Vigil AI: Protecting children against online harms using AI
On the 19th September 2023, in what has been described as a “momentous day for children¹, the Online Safety Bill passed after many years of discussion, marking the start of a new era for managing online harms.
Whilst this is a key moment in the mission to bring about stronger protection for some of the most vulnerable in society, there is still a great challenge ahead.
To set the context, NSPCC research from 2023 showed that while the Bill was being discussed in parliament over the previous 5 years, there had been a staggering 82% increase in online grooming crimes and a 66% increase in child abuse image crimes.
Roke is proud to be actively engaged in the fight against Child Sexual Exploitation (CSE) through its delivery of the pioneering Vigil AI Child Abuse Image Database (CAID) Classifier to the law enforcement community.
The Vigil AI CAID Classifier is a powerful technology which uses AI to detect and categorise the severity of Child Sexual Abuse Material (CSAM), including material that is previously unknown (i.e. undiscovered) and deepfake CSAM.
In this whitepaper we explore the role of technology like Vigil AI in combatting CSE online harms and supporting the goals of the Online Harms Act, as well as the next set of challenges that Roke is preparing to help overcome.
The Problem
In 2024, it is estimated that over 1.9 trillion images have been created globally – over 5 billion per day, representing a 74% increase over 2021.

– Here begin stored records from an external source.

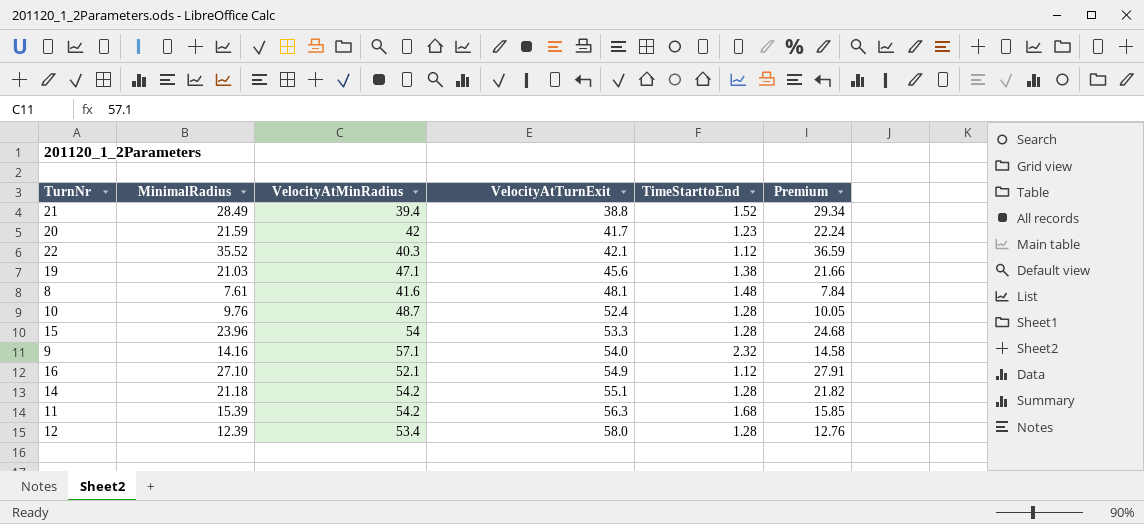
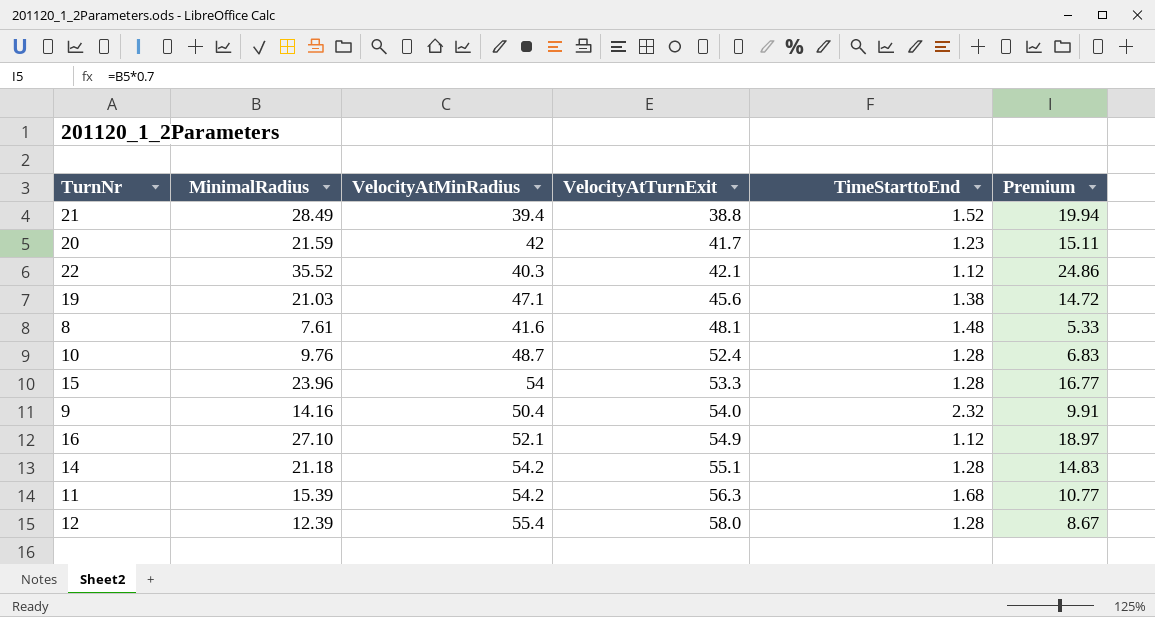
column Premium | formula: [MinimalRadius] * 1.03 -> [MinimalRadius] * 0.7
9 | VelocityAtMinRadius: 57.1 -> 50.4
12 | VelocityAtMinRadius: 53.4 -> 55.4

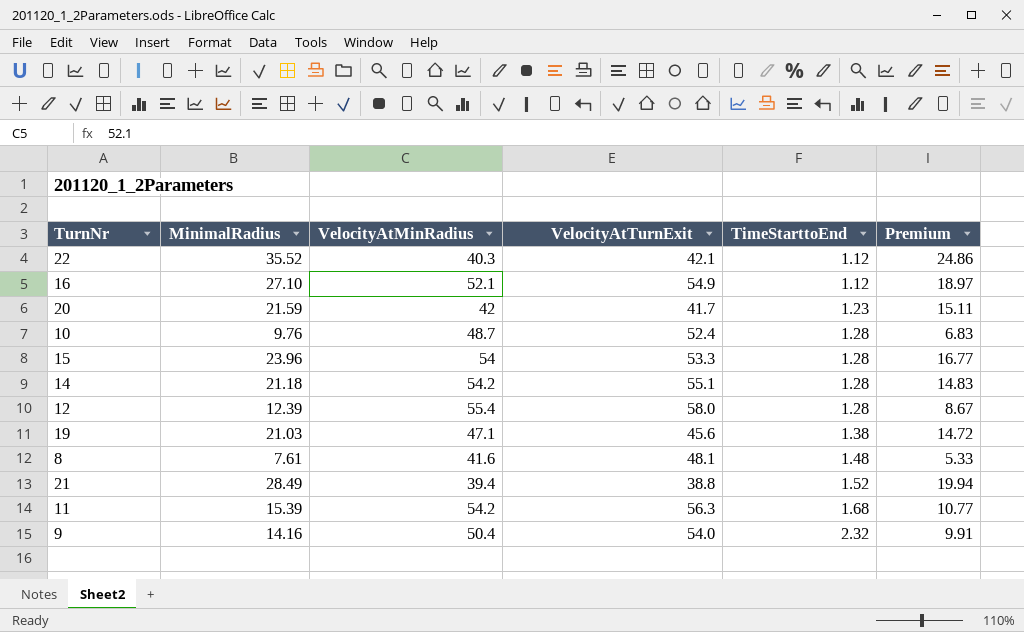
row order: VelocityAtTurnExit ascending -> TimeStarttoEnd ascending

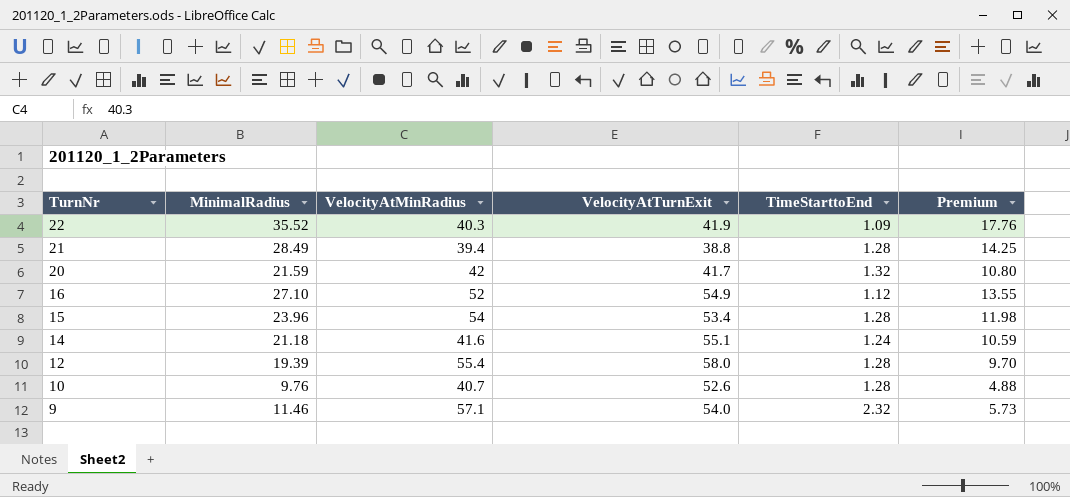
row order: TimeStarttoEnd ascending -> TurnNr descending
column Premium | formula: [MinimalRadius] * 0.7 -> [MinimalRadius] * 0.5
row 19: 21.03 | 47.1 | 45.6 | 1.38 | 14.72 -> none
row 8: 7.61 | 41.6 | 48.1 | 1.48 | 5.33 -> none
row 11: 15.39 | 54.2 | 56.3 | 1.68 | 10.77 -> none
22 | VelocityAtTurnExit: 42.1 -> 41.9
22 | TimeStarttoEnd: 1.12 -> 1.09
21 | TimeStarttoEnd: 1.52 -> 1.28
20 | TimeStarttoEnd: 1.23 -> 1.32
16 | VelocityAtMinRadius: 52.1 -> 52
15 | VelocityAtTurnExit: 53.3 -> 53.4
14 | VelocityAtMinRadius: 54.2 -> 41.6
14 | TimeStarttoEnd: 1.28 -> 1.24
12 | MinimalRadius: 12.39 -> 19.39
10 | VelocityAtMinRadius: 48.7 -> 40.7
10 | VelocityAtTurnExit: 52.4 -> 52.6
9 | MinimalRadius: 14.16 -> 11.46
9 | VelocityAtMinRadius: 50.4 -> 57.1

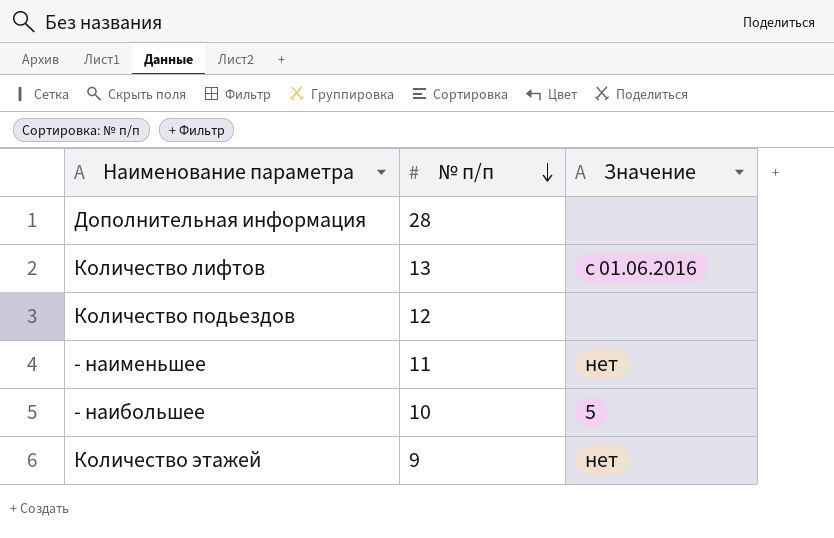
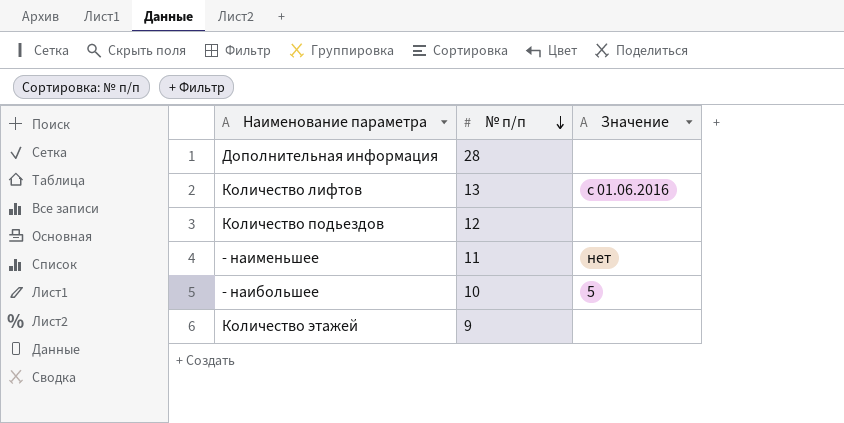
Количество этажей | Значение: нет -> none

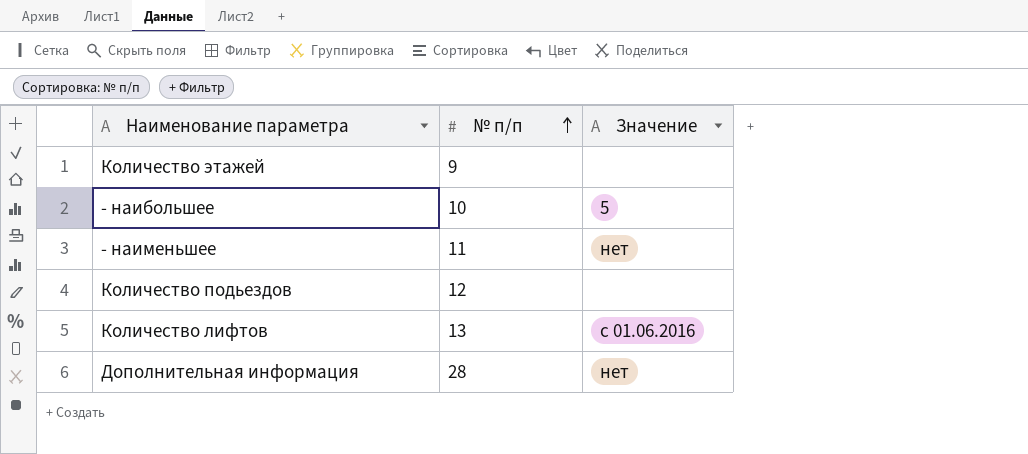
row order: № п/п descending -> № п/п ascending
Дополнительная информация | Значение: none -> нет

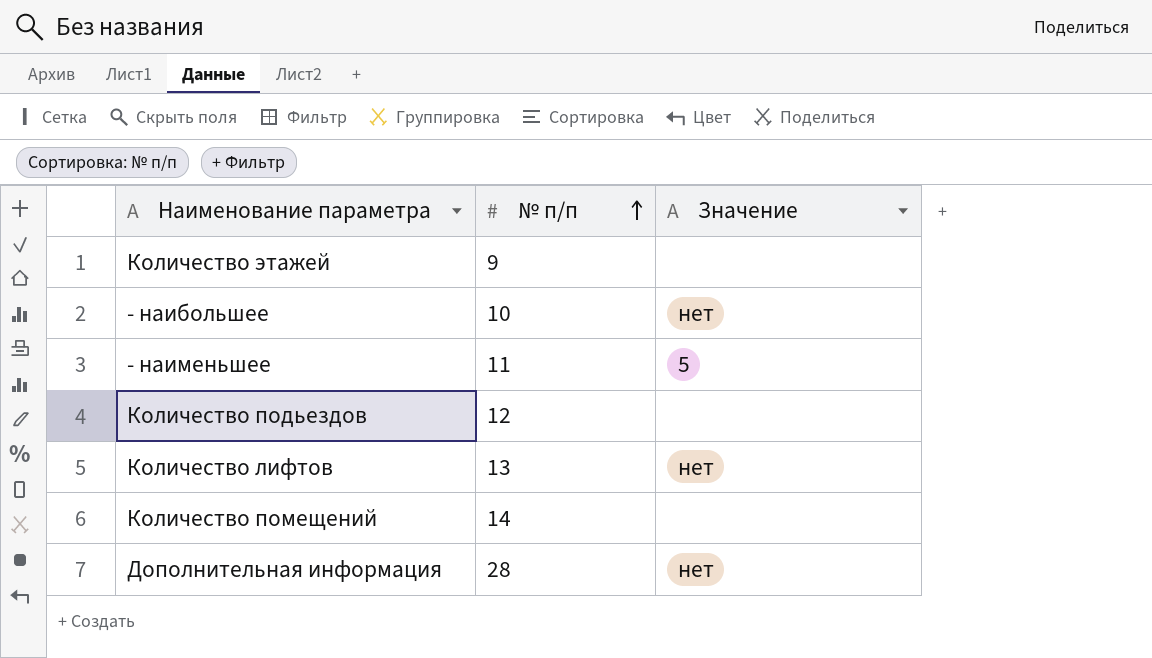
- наибольшее | Значение: 5 -> нет
- наименьшее | Значение: нет -> 5
Количество лифтов | Значение: с 01.06.2016 -> нет
row Количество помещений: none -> 14 | none

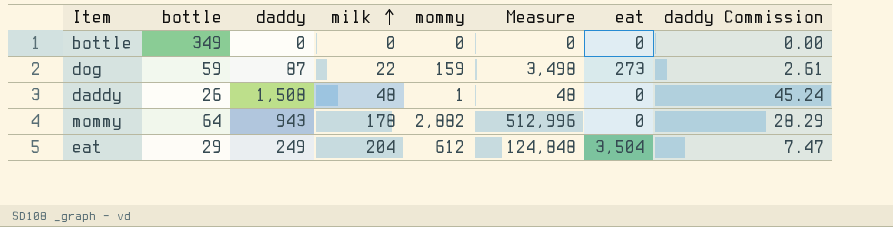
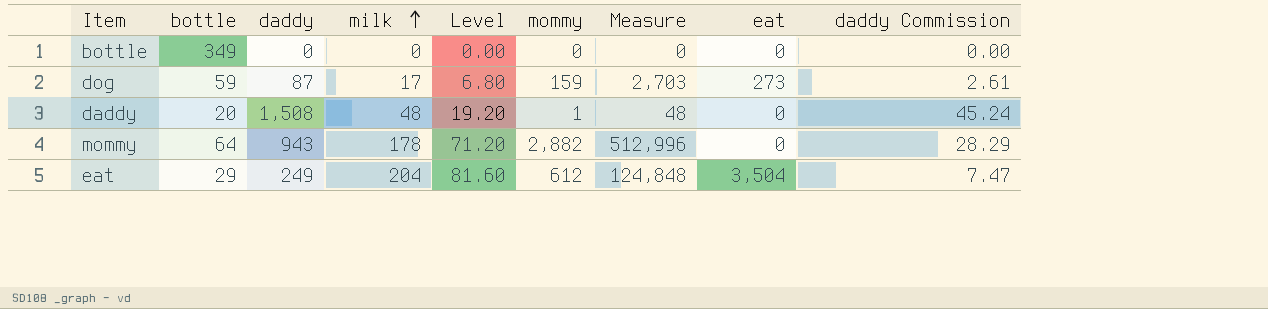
column Level | formula: none -> [milk] * 0.4
dog | milk: 22 -> 17
dog | Measure: 3,498 -> 2,703
daddy | bottle: 26 -> 20

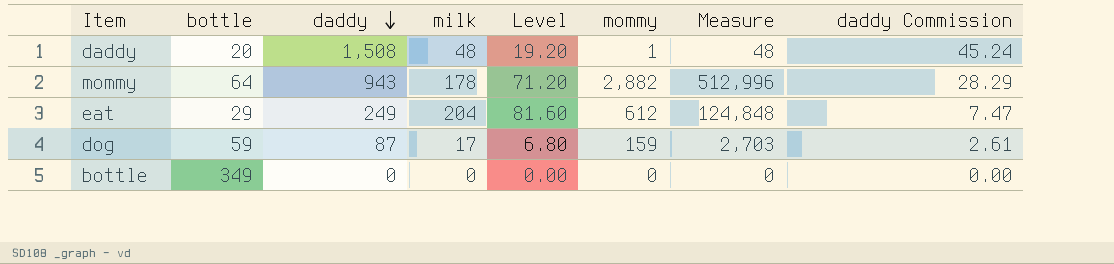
row order: milk ascending -> daddy descending
column eat | position: 8 -> none

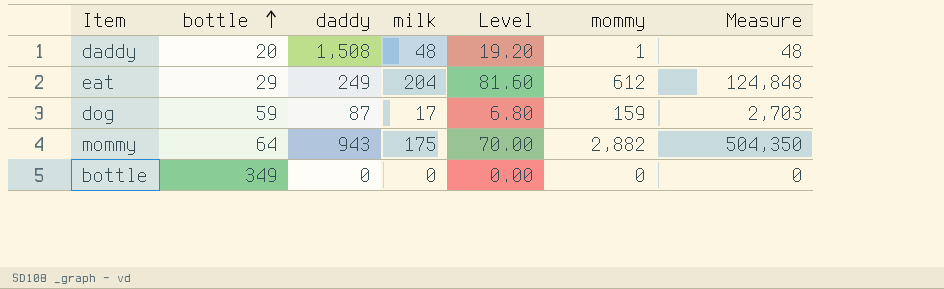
row order: daddy descending -> bottle ascending
column daddy Commission | formula: [daddy] * 0.03 -> none
mommy | milk: 178 -> 175
mommy | Level: 71.20 -> 70.00
mommy | Measure: 512,996 -> 504,350

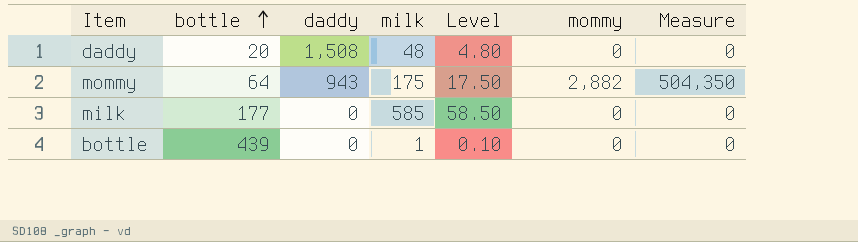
column Level | formula: [milk] * 0.4 -> [milk] * 0.1
row eat: 29 | 249 | 204 | 81.60 | 612 | 124,848 -> none
row dog: 59 | 87 | 17 | 6.80 | 159 | 2,703 -> none
daddy | mommy: 1 -> 0
daddy | Measure: 48 -> 0
row milk: none -> 177 | 0 | 585 | 58.50 | 0 | 0
bottle | bottle: 349 -> 439
bottle | milk: 0 -> 1

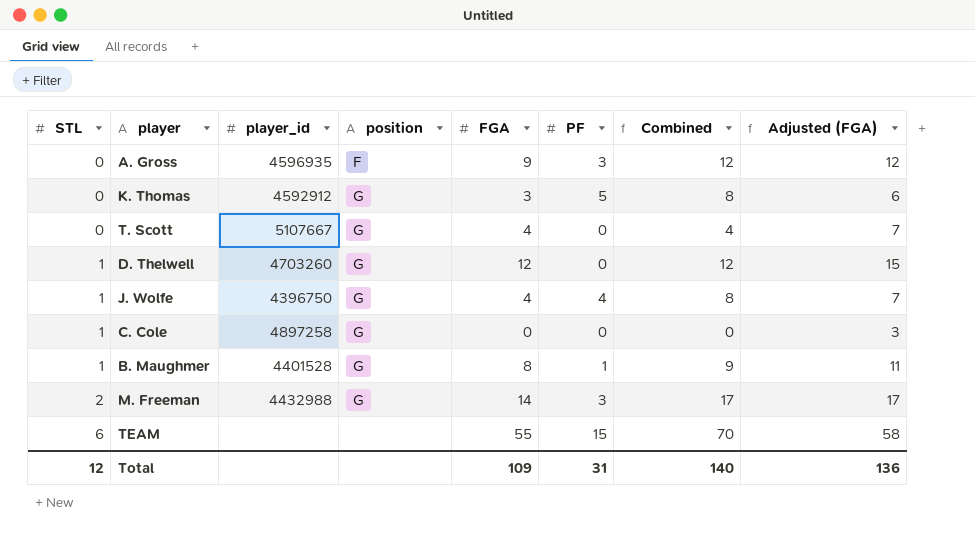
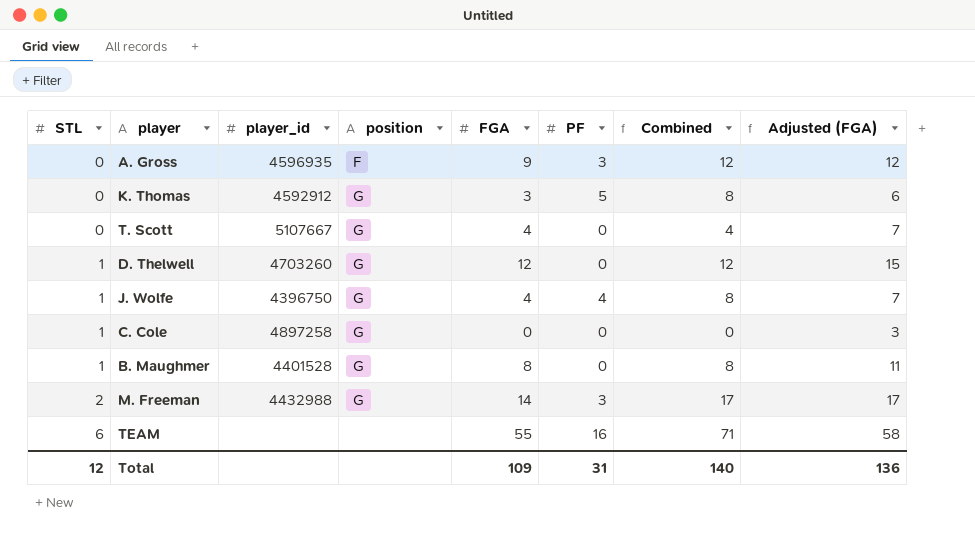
B. Maughmer | PF: 1 -> 0
B. Maughmer | Combined: 9 -> 8
TEAM | PF: 15 -> 16
TEAM | Combined: 70 -> 71

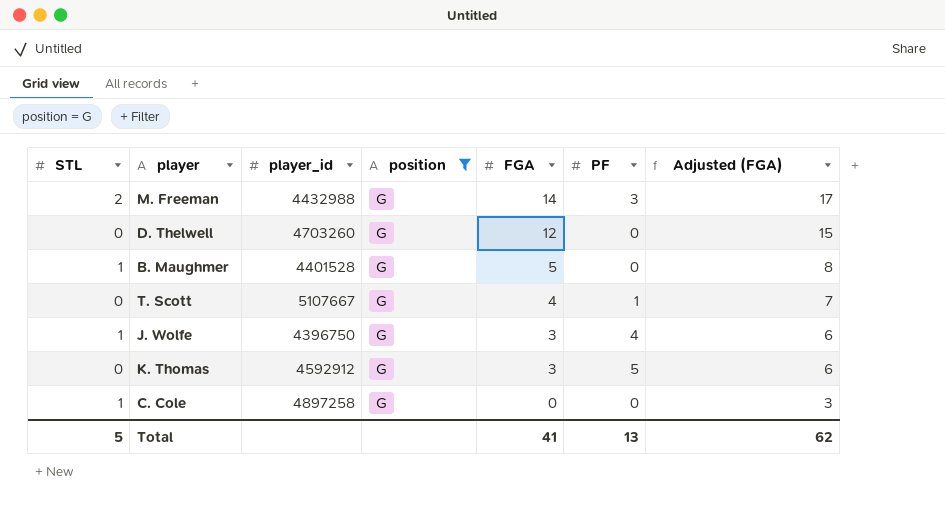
filter: none -> position = G
row order: STL ascending -> FGA descending
column Combined | formula: [FGA] + [PF] -> none
D. Thelwell | STL: 1 -> 0
B. Maughmer | FGA: 8 -> 5
B. Maughmer | Adjusted (FGA): 11 -> 8
T. Scott | PF: 0 -> 1
J. Wolfe | FGA: 4 -> 3
J. Wolfe | Adjusted (FGA): 7 -> 6
Total | STL: 12 -> 5
Total | FGA: 109 -> 41
Total | PF: 31 -> 13
Total | Adjusted (FGA): 136 -> 62

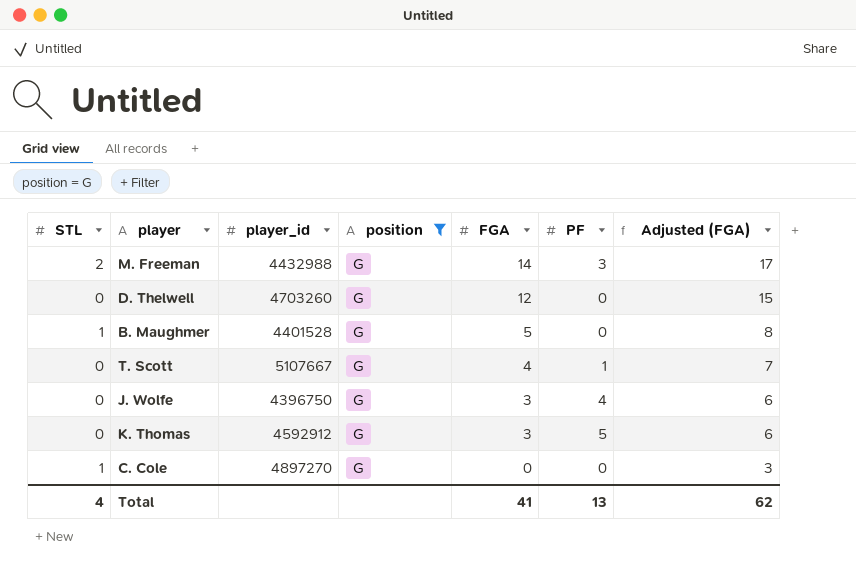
J. Wolfe | STL: 1 -> 0
C. Cole | player_id: 4897258 -> 4897270
Total | STL: 5 -> 4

A large proportion of this media content is uploaded and stored on global digital platforms, from social media to file storage. The rise of generative AI and so-called “deepfake” imagery and video, which we will discuss more later in this paper, will have a further and likely significant impact on these statistics – it is thought that generative AI has already created over 40 billion images.
In addition to the increase in production of imagery and video, the use of live-streaming services is also increasing, with over 8.5 billion hours of live-stream video being watched in the second quarter of 2024, with over 150 million live-streaming watchers in the US alone.
With this ever-growing increase in content generation comes an ever-increasing CSE threat and many argue that the true scale of the internet’s CSAM problem is largely unknown.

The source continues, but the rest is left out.